Digital Twins (DTs) exist to increase the robustness of a system under study (the physical twin, or just PT) [Feng2021a]. 

One of the services of DT is to adapt the PT the latter is facing a new environment. 

Self-adaptation loops should be coded by domain experts, who have spent years gathering data and understanding the PT. An example of this would be a manufacturing company where correlations between processes have taken years to identify and understand. But these domain experts have little knowledge of the timing constraints associated with the execution of these self-adaptation loops. Therefore we need tools and techniques to carry out this analysis automatically.

This thesis will investigate the possibility of using BIP as a modeling language [Foughali2020] to describe/monitor self-adaptation loops, and the possibility of refining these models with other information that makes the loop closer in abstraction to the execution. For instance, the calibration of models to new situations should be something that the user should not have to concern about, but this step introduces delays. Additionally, recovery strategies need to be thought in order to cope up with the possible violation of properties of interest.


[Foughali2020] - Foughali, Mohammed, Saddek Bensalem, Jacques Combaz, and Felix Ingrand. “Runtime Verification of Timed Properties in Autonomous Robots.” In 2020 18th ACM-IEEE International Conference on Formal Methods and Models for System Design (MEMOCODE), 1–12. Jaipur, India: IEEE, 2020. doi.org/10.1109/MEMOCODE51338.2020.9315156.

Contact: Claudio Gomes claudio.gomes@ece.au.dk

How to debug a Co-simulation

Co-simulation enables the distributed modelling and simulation of complex systems by encapsulating the models behind a standard interface such as the Functional Mockup Interface (FMI) [Blochwitz2012]. FMI, currently supported by 150 tools [FMI2021], denotes a standard interfaces for a constituent (called an FMU) of a system developed to enable portability and reusability of heterogenous models.

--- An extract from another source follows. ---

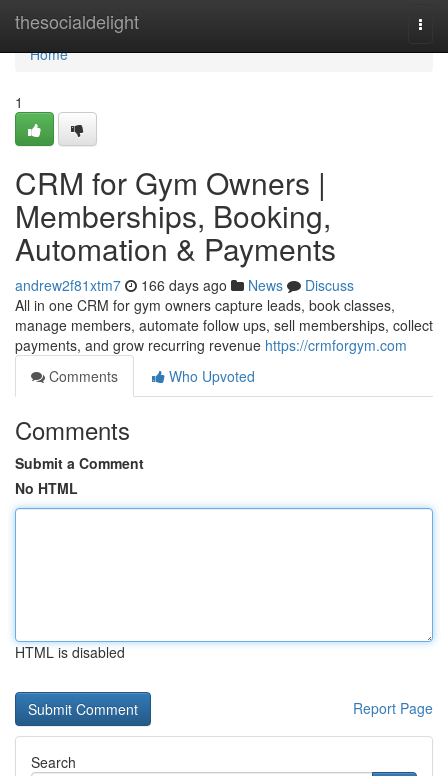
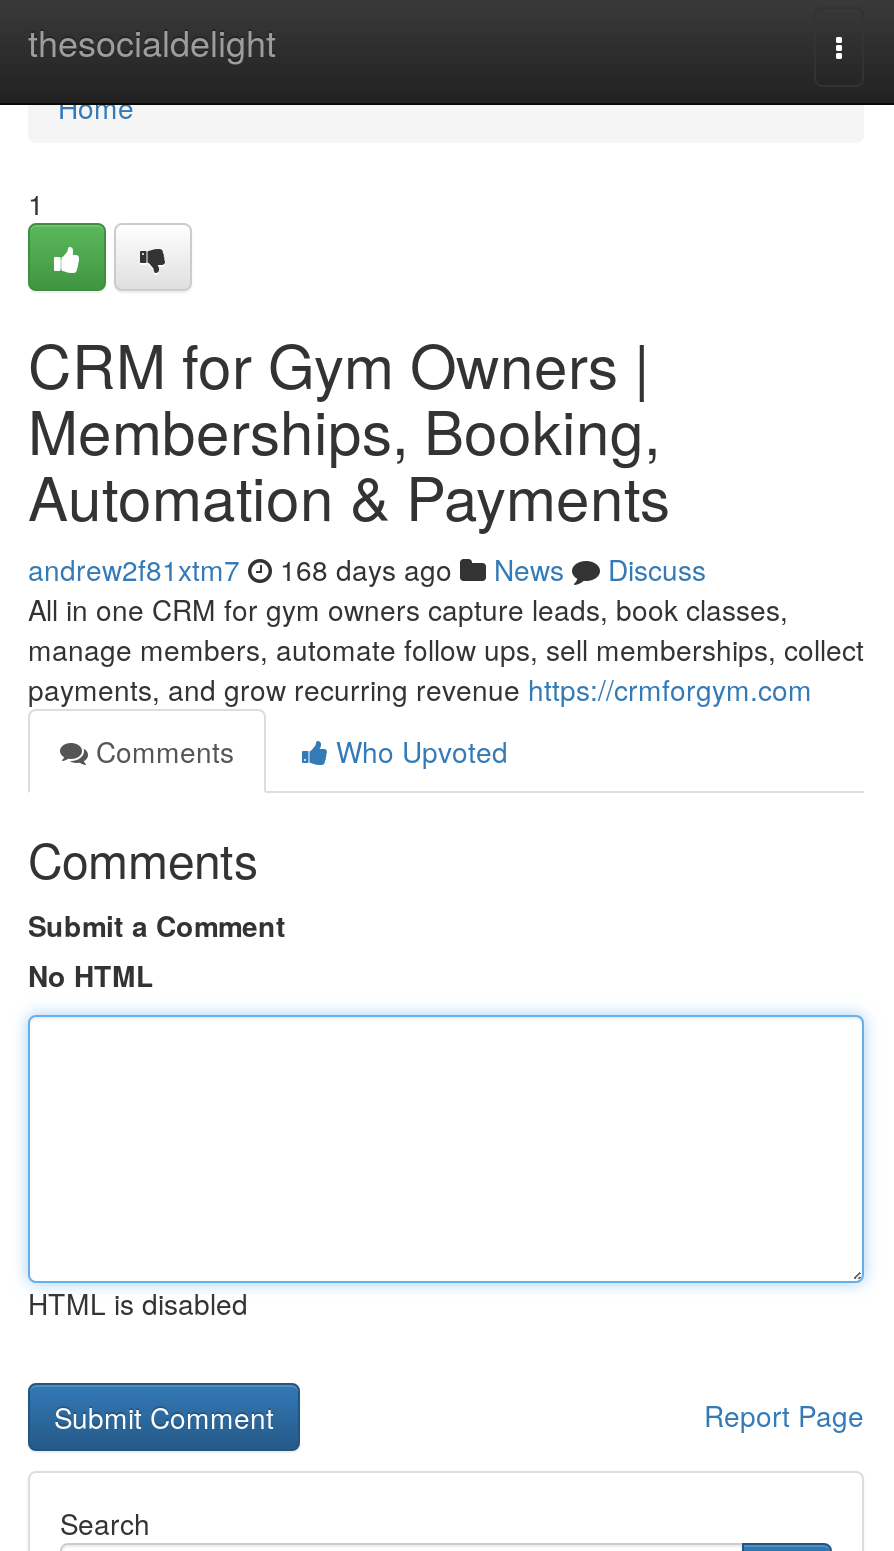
- andrew2f81xtm7 166 days ago News Discuss
+ andrew2f81xtm7 168 days ago News Discuss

Due to the distributed nature of co-simulation where the models are encapsulated behind a standard interface, it is difficult to understand or even worse correct an unexpected behaviour of a co-simulation. This is because the standard interface hides the internal state of the models, and the standard interface does not provide any means to debug a simulation. This challenge is further exacerbated as the FMI standard has undergone a major revision to support both periodic and aperiodic events [Junghanns2021].

This thesis will investigate how the FMI 3.0 standard~[Hansen2022a] for clocked co-simulation can support debugging of co-simulations leveraging the event mechanism of the standard. Concretely, one will focus defining is the granularity of a co-simulation or an FMU and an implementation of a tool that either can be used to debug a co-simulation or an FMU. The impact of a successful thesis in the modelling and simulation industry can be enormous.


[Blochwitz2012] - Blochwitz, Torsten, Martin Otter, Johan Akesson, Martin Arnold, Christoph Clauss, Hilding Elmqvist, Markus Friedrich, et al. “Functional Mockup Interface 2.0: The Standard for Tool Independent Exchange of Simulation Models.” In 9th International Modelica Conference, 173–84. Munich, Germany: Linköping University Electronic Press, 2012. doi.org/10.3384/ecp12076173. 

[FMI2021] - FMI 3.0. “Functional Mock-up Interface for Model Exchange, Co-Simulation, and Scheduled Execution,” 2021. fmi-standard.org/downloads/. 

[Junghanns2021] - Junghanns, Andreas, Torsten Blochwitz, Christian Bertsch, Torsten Sommer, Karl Wernersson, Andreas Pillekeit, Irina Zacharias, et al. “The Functional Mock-up Interface 3.0 - New Features Enabling New Applications.” In Proceedings of the 14th International Modelica Conference. online: Linköping University Electronic Press, Linköpings Universitet, 2021. doi.org/10.3384/ecp2118117. 

[Hansen2022a] - Hansen, Simon Thrane, Cláudio Gomes, Masoud Najafi, Torsten Sommer, Matthias Blesken, Irina Zacharias, Oliver Kotte, et al. “The FMI 3.0 Standard Interface for Clocked and Scheduled Simulations.” Electronics 11, no. 21 (November 7, 2022): 3635. https://doi.org/10.3390/electronics11213635.

Contact: Claudio Gomes claudio.gomes@ece.au.dk and Simon Thrane Hansen <sth@ece.au.dk>

Continuous Integration/Continuous Delivery (CI/CD) practices for CPS Development

Continuous Integration/Continuous Delivery (CI/CD) practices are a critical part of modern DevOps.
However, this practice has not yet matured in the development of Cyber Physical Systems.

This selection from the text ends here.